Collected data:
* * * * * * * * *

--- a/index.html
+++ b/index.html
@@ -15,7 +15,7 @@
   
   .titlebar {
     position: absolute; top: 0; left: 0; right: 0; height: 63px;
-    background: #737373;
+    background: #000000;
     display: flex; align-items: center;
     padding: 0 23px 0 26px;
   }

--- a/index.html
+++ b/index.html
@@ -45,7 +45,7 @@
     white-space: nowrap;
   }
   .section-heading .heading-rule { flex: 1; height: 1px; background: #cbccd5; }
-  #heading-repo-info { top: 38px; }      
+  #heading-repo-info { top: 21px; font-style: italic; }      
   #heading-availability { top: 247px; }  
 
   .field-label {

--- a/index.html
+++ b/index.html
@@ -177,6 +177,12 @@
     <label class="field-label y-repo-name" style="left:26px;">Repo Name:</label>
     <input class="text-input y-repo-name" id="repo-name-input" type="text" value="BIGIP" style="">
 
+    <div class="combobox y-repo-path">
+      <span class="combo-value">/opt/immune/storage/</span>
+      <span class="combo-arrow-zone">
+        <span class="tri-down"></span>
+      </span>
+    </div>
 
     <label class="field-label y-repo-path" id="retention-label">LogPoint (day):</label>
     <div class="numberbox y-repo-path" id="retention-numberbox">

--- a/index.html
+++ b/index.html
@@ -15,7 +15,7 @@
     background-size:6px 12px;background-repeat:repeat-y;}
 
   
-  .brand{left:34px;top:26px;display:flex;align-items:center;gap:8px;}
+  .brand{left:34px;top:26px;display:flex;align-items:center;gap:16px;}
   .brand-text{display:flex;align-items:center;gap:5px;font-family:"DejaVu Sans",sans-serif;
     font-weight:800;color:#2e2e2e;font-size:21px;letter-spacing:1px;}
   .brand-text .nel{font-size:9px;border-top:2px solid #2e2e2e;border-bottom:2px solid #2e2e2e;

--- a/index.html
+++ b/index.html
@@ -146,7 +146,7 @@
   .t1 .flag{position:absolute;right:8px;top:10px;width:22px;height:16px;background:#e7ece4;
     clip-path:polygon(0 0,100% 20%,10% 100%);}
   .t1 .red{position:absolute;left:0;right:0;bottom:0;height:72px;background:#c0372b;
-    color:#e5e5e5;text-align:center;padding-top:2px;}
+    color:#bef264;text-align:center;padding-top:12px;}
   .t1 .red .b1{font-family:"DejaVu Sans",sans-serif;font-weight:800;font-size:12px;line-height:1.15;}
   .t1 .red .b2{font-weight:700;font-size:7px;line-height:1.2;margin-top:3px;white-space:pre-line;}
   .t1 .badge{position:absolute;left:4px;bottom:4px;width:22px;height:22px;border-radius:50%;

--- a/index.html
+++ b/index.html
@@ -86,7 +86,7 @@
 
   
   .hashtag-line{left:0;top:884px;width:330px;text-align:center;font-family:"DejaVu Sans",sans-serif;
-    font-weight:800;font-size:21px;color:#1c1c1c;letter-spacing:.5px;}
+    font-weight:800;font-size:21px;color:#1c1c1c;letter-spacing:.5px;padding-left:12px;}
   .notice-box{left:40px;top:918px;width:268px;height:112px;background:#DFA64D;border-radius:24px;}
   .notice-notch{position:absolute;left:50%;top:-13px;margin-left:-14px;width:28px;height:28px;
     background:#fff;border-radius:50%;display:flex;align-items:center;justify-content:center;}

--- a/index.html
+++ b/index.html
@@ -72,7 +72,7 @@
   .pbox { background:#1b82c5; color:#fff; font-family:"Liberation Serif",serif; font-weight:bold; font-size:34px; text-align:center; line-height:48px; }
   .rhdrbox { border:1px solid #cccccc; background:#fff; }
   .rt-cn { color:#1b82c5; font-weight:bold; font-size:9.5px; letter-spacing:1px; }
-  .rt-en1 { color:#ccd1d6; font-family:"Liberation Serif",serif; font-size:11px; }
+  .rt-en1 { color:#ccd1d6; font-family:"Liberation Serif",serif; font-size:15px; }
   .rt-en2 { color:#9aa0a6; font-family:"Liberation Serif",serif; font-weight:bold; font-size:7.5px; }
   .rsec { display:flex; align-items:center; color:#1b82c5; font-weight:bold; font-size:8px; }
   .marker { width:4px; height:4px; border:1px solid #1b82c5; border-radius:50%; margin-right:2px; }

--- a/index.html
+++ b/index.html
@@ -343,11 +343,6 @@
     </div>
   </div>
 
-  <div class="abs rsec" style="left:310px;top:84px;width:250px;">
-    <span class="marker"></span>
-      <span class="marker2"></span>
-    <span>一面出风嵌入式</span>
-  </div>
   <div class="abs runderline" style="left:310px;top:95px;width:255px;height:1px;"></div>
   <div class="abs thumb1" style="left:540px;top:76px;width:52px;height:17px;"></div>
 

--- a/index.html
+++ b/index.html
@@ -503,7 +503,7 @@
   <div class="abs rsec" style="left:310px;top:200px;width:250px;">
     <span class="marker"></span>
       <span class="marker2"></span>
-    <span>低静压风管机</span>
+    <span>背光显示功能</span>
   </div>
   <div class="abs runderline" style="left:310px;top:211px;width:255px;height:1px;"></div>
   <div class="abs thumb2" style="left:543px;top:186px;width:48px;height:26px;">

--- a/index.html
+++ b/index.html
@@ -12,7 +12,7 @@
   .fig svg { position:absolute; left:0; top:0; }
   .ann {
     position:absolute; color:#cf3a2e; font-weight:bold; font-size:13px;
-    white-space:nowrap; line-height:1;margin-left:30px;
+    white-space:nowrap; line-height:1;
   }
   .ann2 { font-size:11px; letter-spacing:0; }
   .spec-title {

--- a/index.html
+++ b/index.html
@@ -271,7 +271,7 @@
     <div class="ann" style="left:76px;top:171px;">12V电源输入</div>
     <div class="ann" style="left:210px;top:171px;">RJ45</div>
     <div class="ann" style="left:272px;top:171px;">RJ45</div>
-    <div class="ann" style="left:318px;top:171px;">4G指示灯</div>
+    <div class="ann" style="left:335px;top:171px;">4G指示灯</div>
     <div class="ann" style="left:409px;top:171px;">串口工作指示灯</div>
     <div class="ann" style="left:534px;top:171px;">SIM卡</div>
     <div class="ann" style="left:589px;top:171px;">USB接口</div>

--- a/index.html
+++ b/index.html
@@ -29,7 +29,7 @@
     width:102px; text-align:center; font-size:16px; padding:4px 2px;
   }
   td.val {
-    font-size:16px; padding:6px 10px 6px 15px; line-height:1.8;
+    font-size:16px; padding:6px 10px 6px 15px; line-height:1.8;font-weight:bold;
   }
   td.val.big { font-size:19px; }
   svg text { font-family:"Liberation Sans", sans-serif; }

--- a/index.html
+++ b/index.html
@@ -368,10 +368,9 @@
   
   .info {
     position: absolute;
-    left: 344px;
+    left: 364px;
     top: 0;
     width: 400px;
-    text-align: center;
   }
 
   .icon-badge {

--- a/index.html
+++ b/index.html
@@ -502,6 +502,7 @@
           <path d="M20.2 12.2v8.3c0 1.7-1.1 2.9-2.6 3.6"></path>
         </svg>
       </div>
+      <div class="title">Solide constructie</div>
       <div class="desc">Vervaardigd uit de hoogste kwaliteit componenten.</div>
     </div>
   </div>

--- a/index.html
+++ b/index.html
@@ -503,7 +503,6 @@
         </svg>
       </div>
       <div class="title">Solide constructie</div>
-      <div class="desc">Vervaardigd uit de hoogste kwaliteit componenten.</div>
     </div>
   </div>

* * * * * * * * *

* What you need to do *
Every entry must come back exactly as written above.

* Exercise output *
--- a/index.html
+++ b/index.html
@@ -15,7 +15,7 @@
   
   .titlebar {
     position: absolute; top: 0; left: 0; right: 0; height: 63px;
-    background: #737373;
+    background: #000000;
     display: flex; align-items: center;
     padding: 0 23px 0 26px;
   }

--- a/index.html
+++ b/index.html
@@ -45,7 +45,7 @@
     white-space: nowrap;
   }
   .section-heading .heading-rule { flex: 1; height: 1px; background: #cbccd5; }
-  #heading-repo-info { top: 38px; }      
+  #heading-repo-info { top: 21px; font-style: italic; }      
   #heading-availability { top: 247px; }  
 
   .field-label {

--- a/index.html
+++ b/index.html
@@ -177,6 +177,12 @@
     <label class="field-label y-repo-name" style="left:26px;">Repo Name:</label>
     <input class="text-input y-repo-name" id="repo-name-input" type="text" value="BIGIP" style="">
 
+    <div class="combobox y-repo-path">
+      <span class="combo-value">/opt/immune/storage/</span>
+      <span class="combo-arrow-zone">
+        <span class="tri-down"></span>
+      </span>
+    </div>
 
     <label class="field-label y-repo-path" id="retention-label">LogPoint (day):</label>
     <div class="numberbox y-repo-path" id="retention-numberbox">

--- a/index.html
+++ b/index.html
@@ -15,7 +15,7 @@
     background-size:6px 12px;background-repeat:repeat-y;}
 
   
-  .brand{left:34px;top:26px;display:flex;align-items:center;gap:8px;}
+  .brand{left:34px;top:26px;display:flex;align-items:center;gap:16px;}
   .brand-text{display:flex;align-items:center;gap:5px;font-family:"DejaVu Sans",sans-serif;
     font-weight:800;color:#2e2e2e;font-size:21px;letter-spacing:1px;}
   .brand-text .nel{font-size:9px;border-top:2px solid #2e2e2e;border-bottom:2px solid #2e2e2e;

--- a/index.html
+++ b/index.html
@@ -146,7 +146,7 @@
   .t1 .flag{position:absolute;right:8px;top:10px;width:22px;height:16px;background:#e7ece4;
     clip-path:polygon(0 0,100% 20%,10% 100%);}
   .t1 .red{position:absolute;left:0;right:0;bottom:0;height:72px;background:#c0372b;
-    color:#e5e5e5;text-align:center;padding-top:2px;}
+    color:#bef264;text-align:center;padding-top:12px;}
   .t1 .red .b1{font-family:"DejaVu Sans",sans-serif;font-weight:800;font-size:12px;line-height:1.15;}
   .t1 .red .b2{font-weight:700;font-size:7px;line-height:1.2;margin-top:3px;white-space:pre-line;}
   .t1 .badge{position:absolute;left:4px;bottom:4px;width:22px;height:22px;border-radius:50%;

--- a/index.html
+++ b/index.html
@@ -86,7 +86,7 @@
 
   
   .hashtag-line{left:0;top:884px;width:330px;text-align:center;font-family:"DejaVu Sans",sans-serif;
-    font-weight:800;font-size:21px;color:#1c1c1c;letter-spacing:.5px;}
+    font-weight:800;font-size:21px;color:#1c1c1c;letter-spacing:.5px;padding-left:12px;}
   .notice-box{left:40px;top:918px;width:268px;height:112px;background:#DFA64D;border-radius:24px;}
   .notice-notch{position:absolute;left:50%;top:-13px;margin-left:-14px;width:28px;height:28px;
     background:#fff;border-radius:50%;display:flex;align-items:center;justify-content:center;}

--- a/index.html
+++ b/index.html
@@ -72,7 +72,7 @@
   .pbox { background:#1b82c5; color:#fff; font-family:"Liberation Serif",serif; font-weight:bold; font-size:34px; text-align:center; line-height:48px; }
   .rhdrbox { border:1px solid #cccccc; background:#fff; }
   .rt-cn { color:#1b82c5; font-weight:bold; font-size:9.5px; letter-spacing:1px; }
-  .rt-en1 { color:#ccd1d6; font-family:"Liberation Serif",serif; font-size:11px; }
+  .rt-en1 { color:#ccd1d6; font-family:"Liberation Serif",serif; font-size:15px; }
   .rt-en2 { color:#9aa0a6; font-family:"Liberation Serif",serif; font-weight:bold; font-size:7.5px; }
   .rsec { display:flex; align-items:center; color:#1b82c5; font-weight:bold; font-size:8px; }
   .marker { width:4px; height:4px; border:1px solid #1b82c5; border-radius:50%; margin-right:2px; }

--- a/index.html
+++ b/index.html
@@ -343,11 +343,6 @@
     </div>
   </div>
 
-  <div class="abs rsec" style="left:310px;top:84px;width:250px;">
-    <span class="marker"></span>
-      <span class="marker2"></span>
-    <span>一面出风嵌入式</span>
-  </div>
   <div class="abs runderline" style="left:310px;top:95px;width:255px;height:1px;"></div>
   <div class="abs thumb1" style="left:540px;top:76px;width:52px;height:17px;"></div>
 

--- a/index.html
+++ b/index.html
@@ -503,7 +503,7 @@
   <div class="abs rsec" style="left:310px;top:200px;width:250px;">
     <span class="marker"></span>
       <span class="marker2"></span>
-    <span>低静压风管机</span>
+    <span>背光显示功能</span>
   </div>
   <div class="abs runderline" style="left:310px;top:211px;width:255px;height:1px;"></div>
   <div class="abs thumb2" style="left:543px;top:186px;width:48px;height:26px;">

--- a/index.html
+++ b/index.html
@@ -12,7 +12,7 @@
   .fig svg { position:absolute; left:0; top:0; }
   .ann {
     position:absolute; color:#cf3a2e; font-weight:bold; font-size:13px;
-    white-space:nowrap; line-height:1;margin-left:30px;
+    white-space:nowrap; line-height:1;
   }
   .ann2 { font-size:11px; letter-spacing:0; }
   .spec-title {

--- a/index.html
+++ b/index.html
@@ -271,7 +271,7 @@
     <div class="ann" style="left:76px;top:171px;">12V电源输入</div>
     <div class="ann" style="left:210px;top:171px;">RJ45</div>
     <div class="ann" style="left:272px;top:171px;">RJ45</div>
-    <div class="ann" style="left:318px;top:171px;">4G指示灯</div>
+    <div class="ann" style="left:335px;top:171px;">4G指示灯</div>
     <div class="ann" style="left:409px;top:171px;">串口工作指示灯</div>
     <div class="ann" style="left:534px;top:171px;">SIM卡</div>
     <div class="ann" style="left:589px;top:171px;">USB接口</div>

--- a/index.html
+++ b/index.html
@@ -29,7 +29,7 @@
     width:102px; text-align:center; font-size:16px; padding:4px 2px;
   }
   td.val {
-    font-size:16px; padding:6px 10px 6px 15px; line-height:1.8;
+    font-size:16px; padding:6px 10px 6px 15px; line-height:1.8;font-weight:bold;
   }
   td.val.big { font-size:19px; }
   svg text { font-family:"Liberation Sans", sans-serif; }

--- a/index.html
+++ b/index.html
@@ -368,10 +368,9 @@
   
   .info {
     position: absolute;
-    left: 344px;
+    left: 364px;
     top: 0;
     width: 400px;
-    text-align: center;
   }
 
   .icon-badge {

--- a/index.html
+++ b/index.html
@@ -502,6 +502,7 @@
           <path d="M20.2 12.2v8.3c0 1.7-1.1 2.9-2.6 3.6"></path>
         </svg>
       </div>
+      <div class="title">Solide constructie</div>
       <div class="desc">Vervaardigd uit de hoogste kwaliteit componenten.</div>
     </div>
   </div>

--- a/index.html
+++ b/index.html
@@ -503,7 +503,6 @@
         </svg>
       </div>
       <div class="title">Solide constructie</div>
-      <div class="desc">Vervaardigd uit de hoogste kwaliteit componenten.</div>
     </div>
   </div>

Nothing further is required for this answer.